If you've got a major French thing going on in your wine cellar, allow me to introduce Dimitri from Paris -- not to be confused with Dimitri from Amsterdam or Dimitri from Dee-Lite. Sacre Bleu (Atlantic) is the first LP to hit American shores from this Dimitri, a Parisian DJ and scenester previously known for composing the thumpa-thumpa behind the runway shows for Chanel, Lagerfeld, Fendi, Hermes, Gaultier and other French fashion houses. Dimitri's work here, however, is much less flashy and bombastic than you might think. Instead, Sacre Bleu is a rather low-key samba through the mod fifties space age of Martin Denny, the cool sixties Brazil of Gilberto Gil and the seventies schmaltz of Burt Bacharach all whipped into a froth by the Japanese techno pop of bands like Pizzicato 5. Can't you just taste that terroir?
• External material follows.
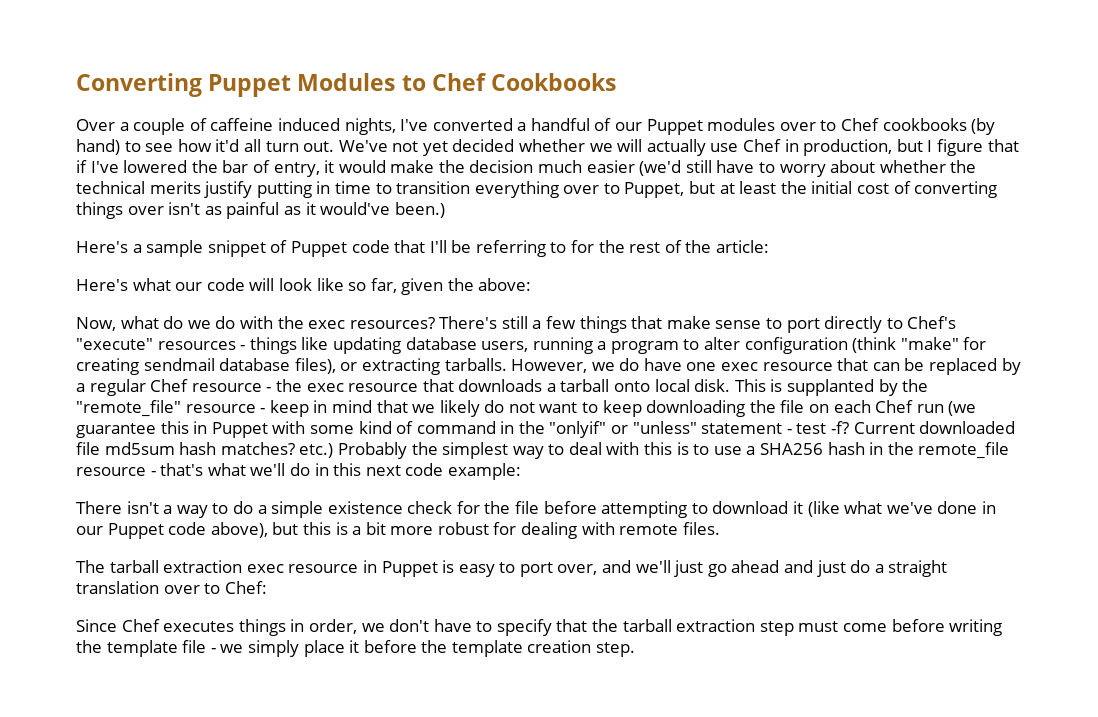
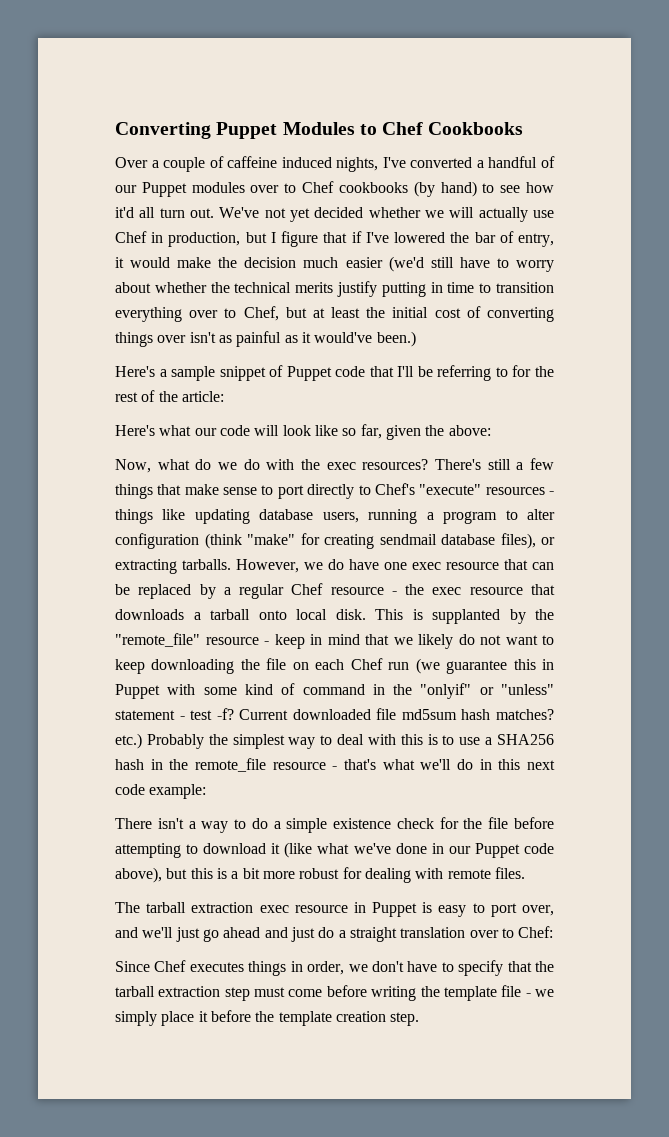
[624,182,685,198] Puppet, -> [243,306,279,321] Chef,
Dimitri certainly comes on suave and debonair. The beats that update this slick retro ride are smooth and streamlined. His mixes are uncluttered and lead directly to a case of "les joyeaux pieds" (English translation: the happy feet). Combine that with a cheeky sense of humor and an aren't-we-clever wink at his goofball pop references, and Dimitri starts to look more and more like a keeper.

I generally think of port -- a rich, swirling glass of caramel and chocolate and cherry -- as sort of a keeper wine, since you can open a bottle and keep it around for a while. Taylor Fladgate's First Reserve Porto won't break the bank, and it's good enough that it won't loll about on your counter for more than a week or so. Perfect keeper material.

This is a glass that radiates an amber-sweet vibe. There are strong pulses of caramel, cherry and pipe tobacco that linger and tease the way only port (and single malt scotch) can. You're not gonna want to bust moves all over the house while sipping a glass of port, but there's no denying that there is some kinda definite funk going on.


Natural Black Inventions

Even before he became known as one of the patron saints of forgotten jazz musicians everywhere, Rashaan Roland Kirk was known for the serious funk goin' down on his action-packed LPs. Kirk may have been known as the out-there blind guy who played three or four horns at the same time, but he was also one of jazz music's most forward-thinking composers. On the just-issued 3-CD mini box [Dog Years in the Fourth Ring], the ultra-badness of Kirk is documented in two discs worthy of just-discovered live tapes and a re-issue of his lost LP Natural Black Inventions.

Take a chance on this set and you'll be rewarded with an amazing display of technique. The fact that Kirk could shred a sax solo with one horn while simultaneously bouncing around melody and beat with almost monk-like invention on a couple other reeds ought to be enough to send you to the record store, but consider this: Kirk's music, his sense of out-there exploration, coupled with his gloriously refined sense of "black classical" (his term), results in a heady, rich mix indeed. If there's a better place to begin a collection of a jazz musician who ripped it up on all levels, I can't think of it.

Ripping on all levels pretty much describes Argyle's 1993 Willamette Valley Brut sparkling wine. Here's a blend of 70 percent chardonnay (the phat) and 30 percent pinot noir (the funk) that floats hints of zippy ginger over the usual tart green apple foundation. This is a wonderfully tight glass that also shows nice notes of vanilla and fig. For under $15, you might not expect a bubbly so compact, serious and drinkable. Whaddaya know -- here it is.